For what’s new in the browser’s DevTools, check out the release notes.
Chrome 60 also implements 340 security fixes. The following ones were found by external researchers:
  • [$10000][728887] High CVE-2017-5091: Use after free in IndexedDB. Reported by Ned Williamson on 2017-06-02
  • [$5000][733549] High CVE-2017-5092: Use after free in PPAPI. Reported by Yu Zhou, Yuan Deng of Ant-financial Light-Year Security Lab (蚂蚁金服巴斯光年安全实验室) on 2017-06-15
  • [$3000][550017] High CVE-2017-5093: UI spoofing in Blink. Reported by Luan Herrera on 2015-10-31
  • [$1000][702946] High CVE-2017-5094: Type confusion in extensions. Anonymous on 2017-03-19
  • [$1000][732661] High CVE-2017-5095: Out-of-bounds write in PDFium. Anonymous on 2017-06-13
  • [$TBD][714442] High CVE-2017-5096: User information leak via Android intents. Takeshi Terada on 2017-04-23
  • [$TBD][740789] High CVE-2017-5097: Out-of-bounds read in Skia. Anonymous on 2017-07-11
  • [$TBD][740803] High CVE-2017-5098: Use after free in V8. Jihoon Kim on 2017-07-11
  • [$N/A][733548] High CVE-2017-5099: Out-of-bounds write in PPAPI. Yuan Deng, Yu Zhou of Ant-financial Light-Year Security Lab (蚂蚁金服巴斯光年安全实验室) on 2017-06-15
  • [$2000][718292] Medium CVE-2017-5100: Use after free in Chrome Apps. Anonymous on 2017-05-04
  • [$1000][681740] Medium CVE-2017-5101: URL spoofing in OmniBox. Luan Herrera on 2017-01-17
  • [$1000][727678] Medium CVE-2017-5102: Uninitialized use in Skia. Anonymous on 2017-05-30
  • [$500][726199] Medium CVE-2017-5103: Uninitialized use in Skia.
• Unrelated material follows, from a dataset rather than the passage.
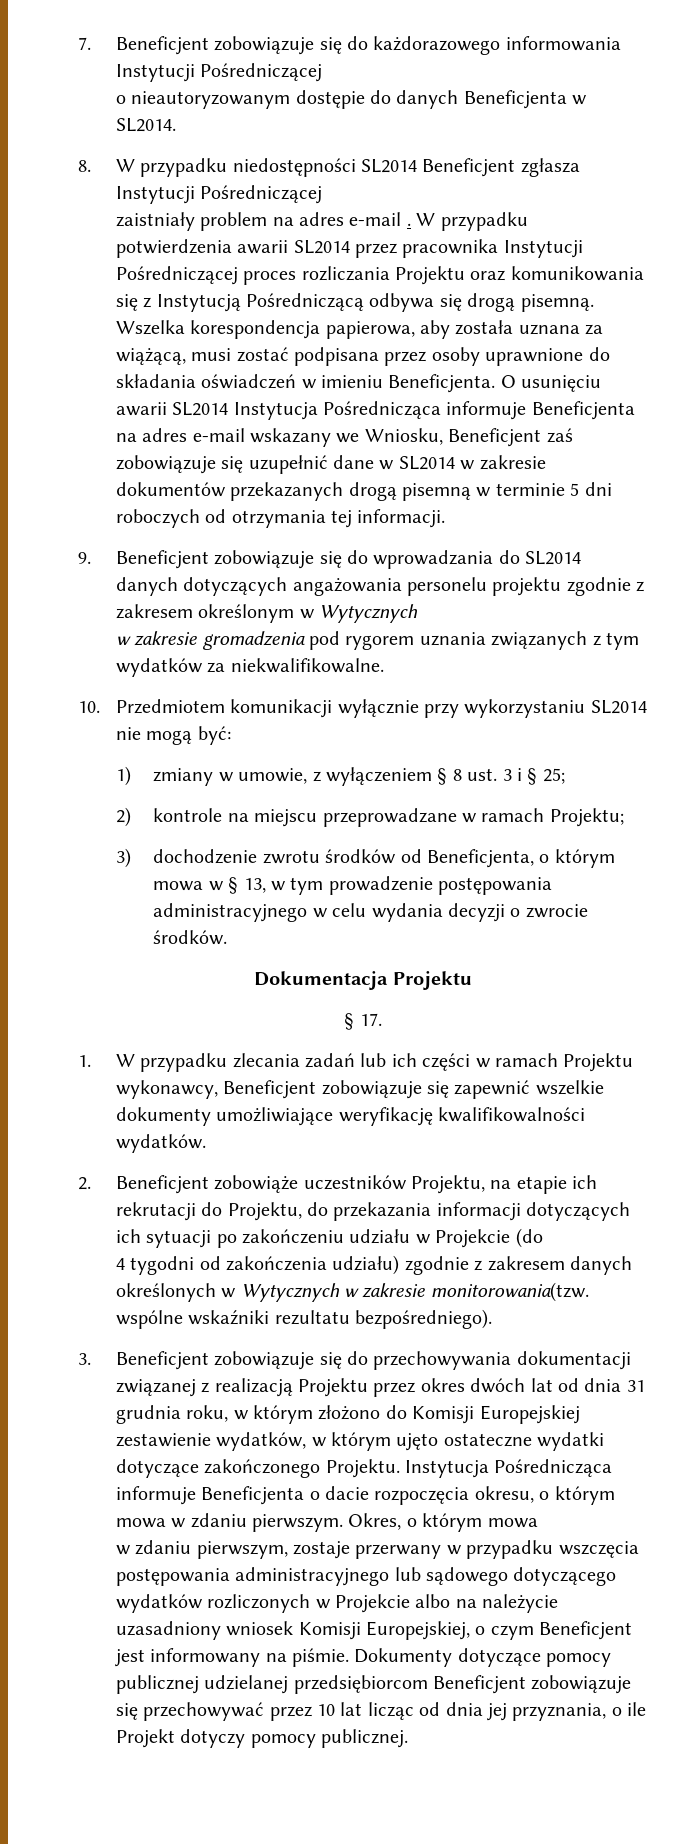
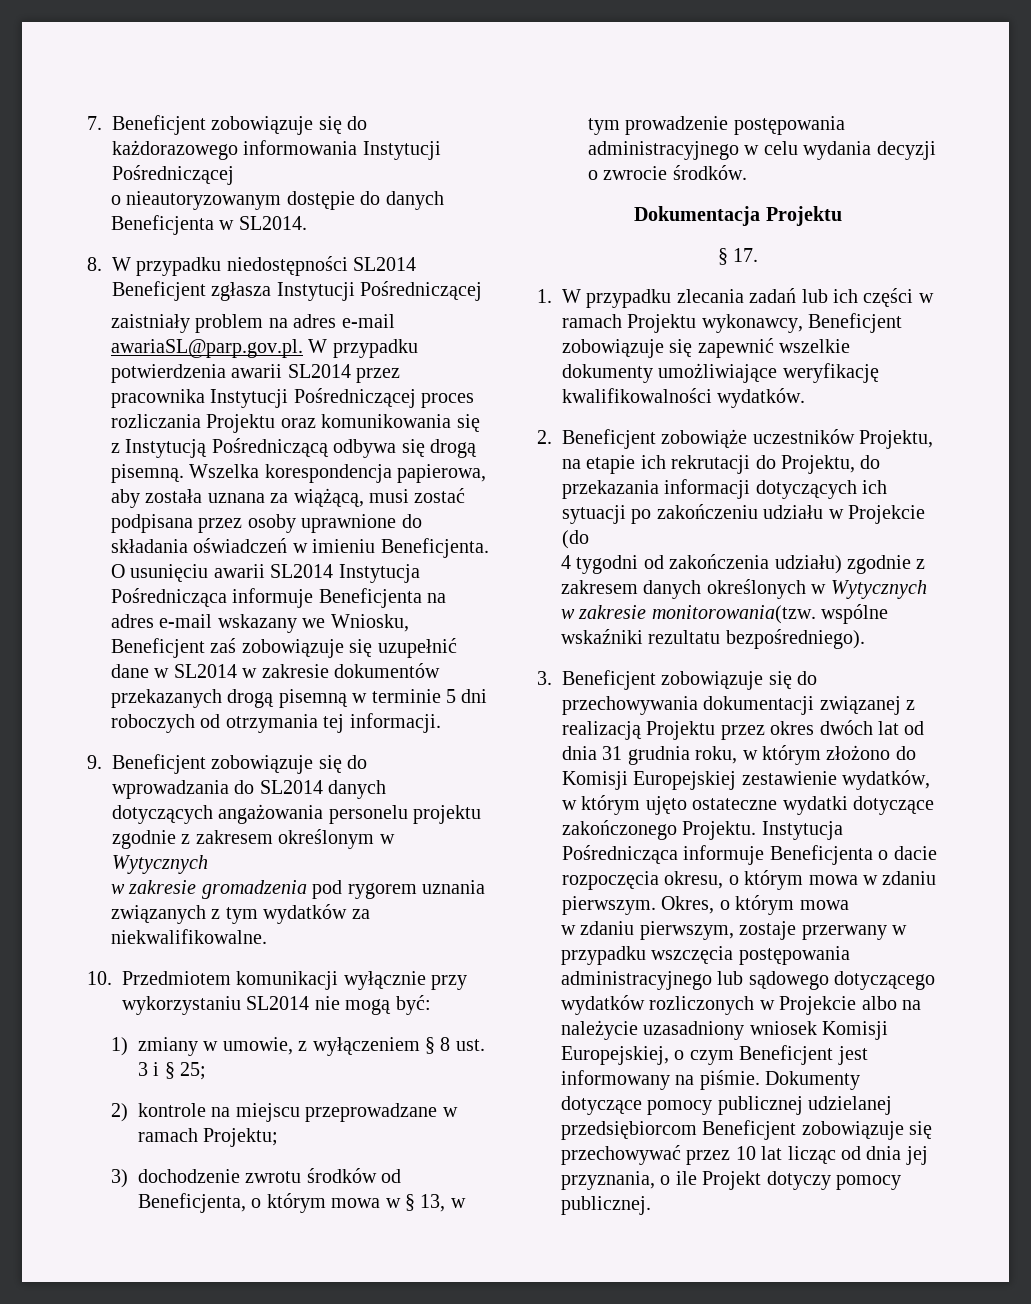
- zaistniały problem na adres e-mail . W przypadku potwierdzenia awarii SL2014 przez pracownika Instytucji Pośredniczącej proces rozliczania Projektu oraz komunikowania się z Instytucją Pośredniczącą odbywa się drogą pisemną.
+ zaistniały problem na adres e-mail awariaSL@parp.gov.pl. W przypadku potwierdzenia awarii SL2014 przez pracownika Instytucji Pośredniczącej proces rozliczania Projektu oraz komunikowania się z Instytucją Pośredniczącą odbywa się drogą pisemną.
Anonymous on 2017-05-25
  • [$500][729105] Medium CVE-2017-5104: UI spoofing in browser. Khalil Zhani on 2017-06-02
  • [$N/A][742407] Medium CVE-2017-7000: Pointer disclosure in SQLite. Chaitin Security Research Lab (@ChaitinTech) working with Trend Micro’s Zero Day Initiative
  • [$1000][729979] Low CVE-2017-5105: URL spoofing in OmniBox. Rayyan Bijoora on 2017-06-06
  • [$TBD][714628] Medium CVE-2017-5106: URL spoofing in OmniBox. Jack Zac on 2017-04-24
  • [$N/A][686253] Low CVE-2017-5107: User information leak via SVG. David Kohlbrenner of UC San Diego on 2017-01-27
  • [$N/A][695830] Low CVE-2017-5108: Type confusion in PDFium. Guang Gong of Alpha Team, Qihoo 360 on 2017-02-24
  • [$N/A][710400] Low CVE-2017-5109: UI spoofing in browser. José María Acuña Morgado on 2017-04-11
  • [$N/A][717476] Low CVE-2017-5110: UI spoofing in payments dialog. xisigr of Tencent’s Xuanwu Lab on 2017-05-02
  • [748565] Various fixes from internal audits, fuzzing and other initiatives
Google thus spent at least $26,000 in bug bounties for this release. As always, the security fixes alone should be enough incentive for you to upgrade.
Google releases a new version of its browser every six weeks or so. Chrome 61 will arrive by early September.